結局二人で帰る羽目に成る。斬鉄がいつもなら隣にいるんだが今日は居ない。珍しい事もあるんだね、と名前が言っていた。ああ、確かに珍しい。「シグラギちゃん。なんで斬鉄呼ばなかったの?」「うるせぇ……」斬鉄斬鉄斬鉄、こいつは斬鉄が好きなのか?だったら、なんで俺に構ってくるんだ。俺にもう構うな、と苛立ちに任せてそう咆哮するように力任せに怒鳴る、泣きそうな顔の名前が俺の目に映る。ハッとしたときには遅かった。駆けだす名前を止めようと延ばした手は宙を掴んでいた。「畜生、なんだっていうんだ」俺は一体どうしてしまったんだ……。斬鉄が絡むと途端にイラついて……八つ当たりに近い形で名前を怒鳴ってしまった……。自己嫌悪に苛まれていたら、後ろから肩を叩かれた。「馬鹿じゃねェのか?」その声は怒りの渦中にいた人物の一人であった。「いい加減自覚しろ。お前はあの女が好きだから俺が絡むとイラつくんだろうが」す、き……?俺が?誰を?

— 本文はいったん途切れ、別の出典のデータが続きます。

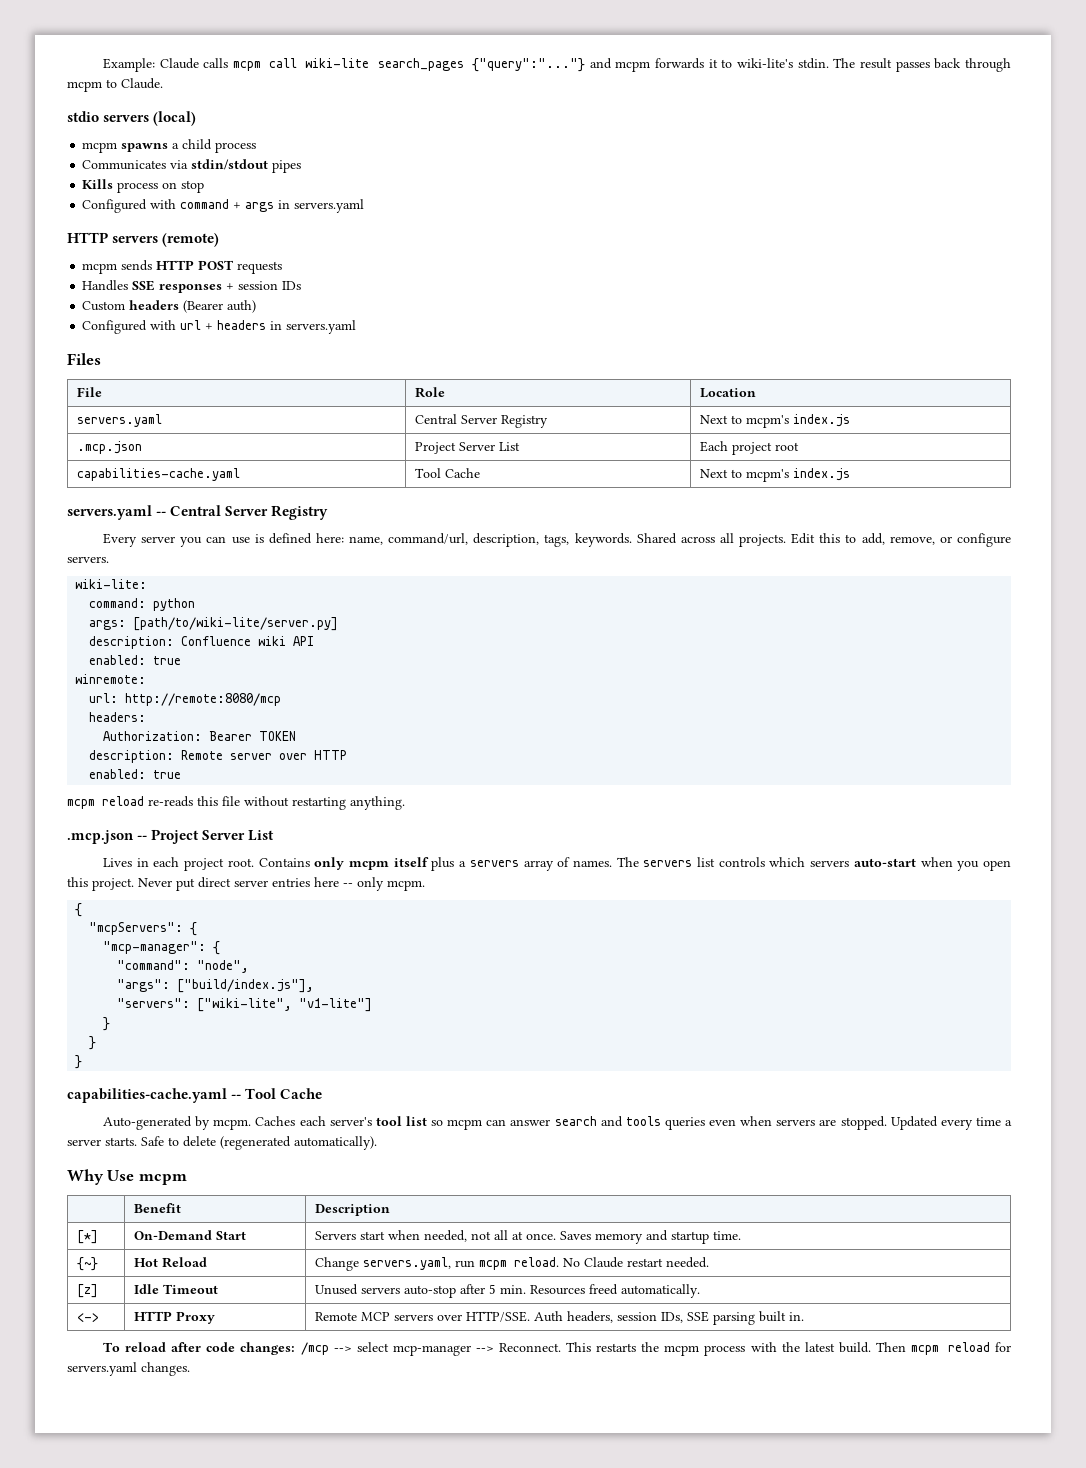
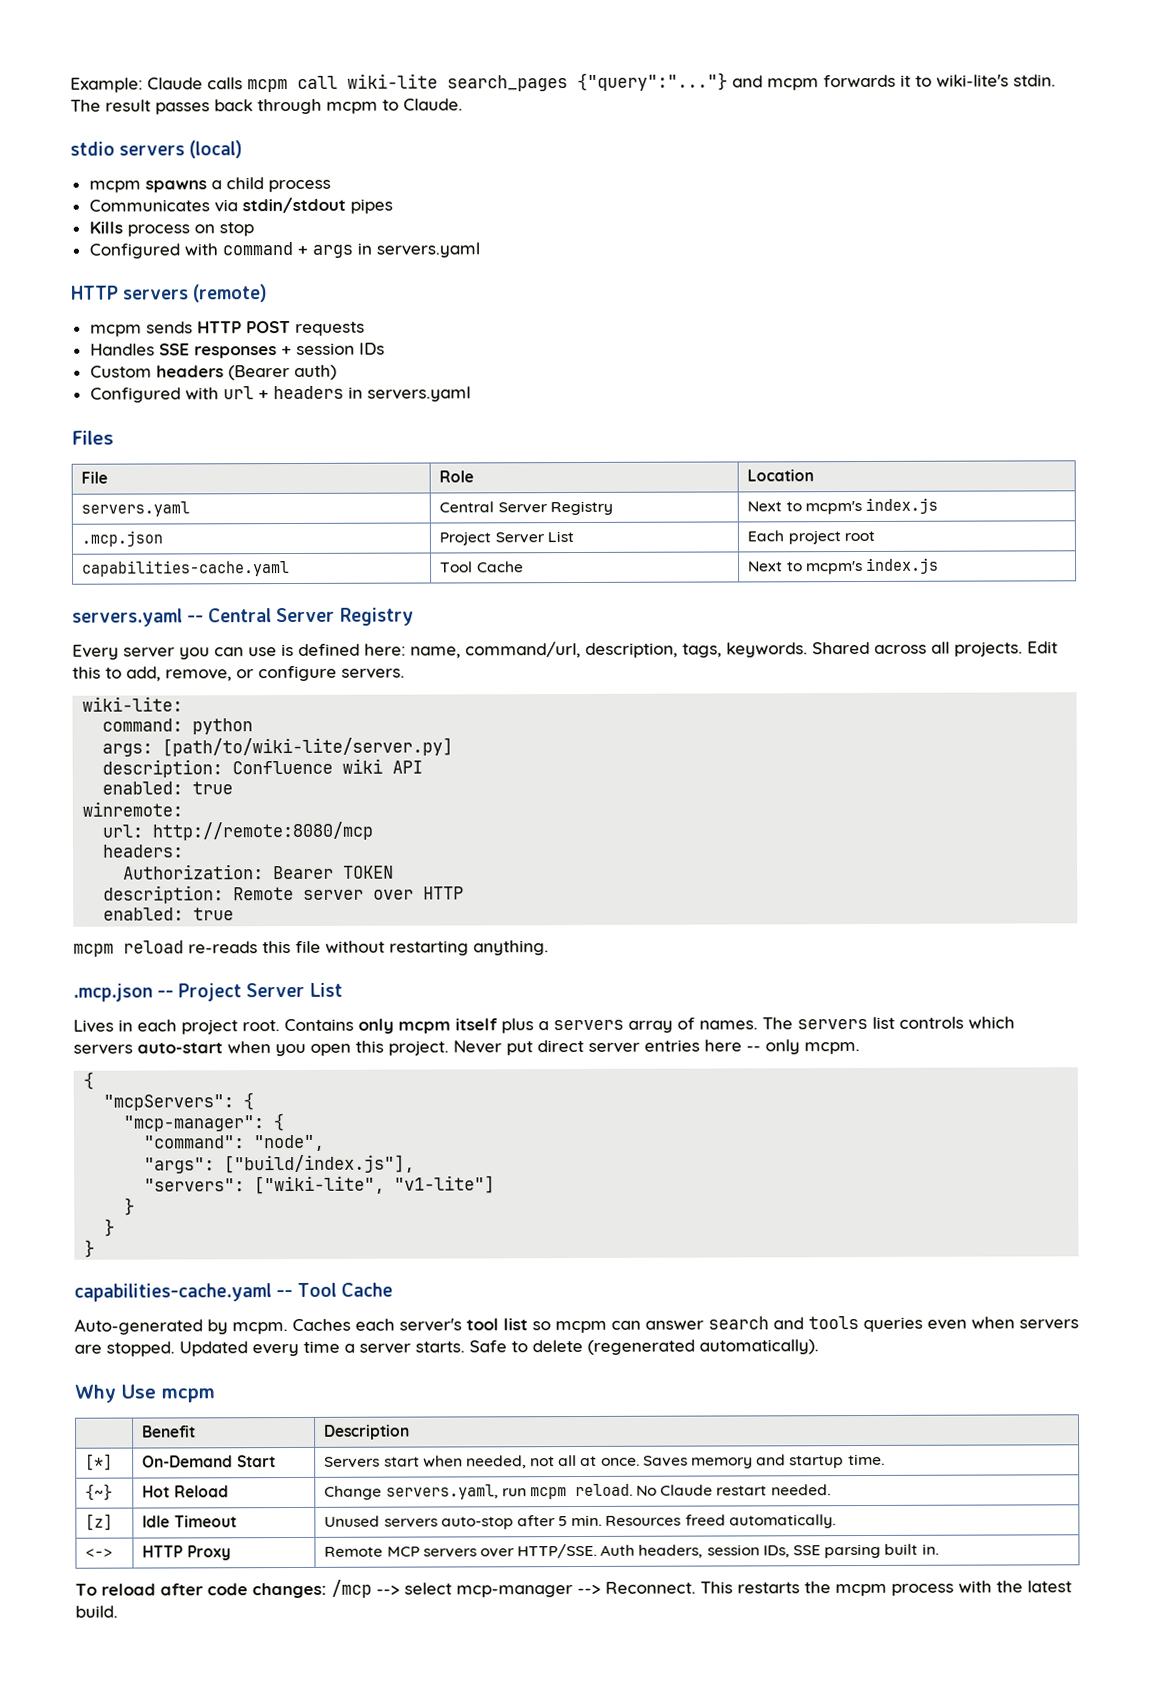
- Then mcpm reload for servers.yaml changes.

「早く追え、さもなくば本当に俺が名前を取るぞ」「っ!」俺は駆けだしていた。名前の走り去った方角へ全速力で。こんなに全力で走ったのはいつ振りか忘れてしまったが只管名前の見えない背を追いかけた。そして、その背を「捕まえた」「!」「おい、一度しか言わねぇぞ。俺は、お前が好きだ」返事の代わりに飛び突かれて俺は駆けだした疲労とでよろめいた。「私もシグラギちゃんが好き!大好き!」だが、それもその言葉で直ぐに忘れてしまった。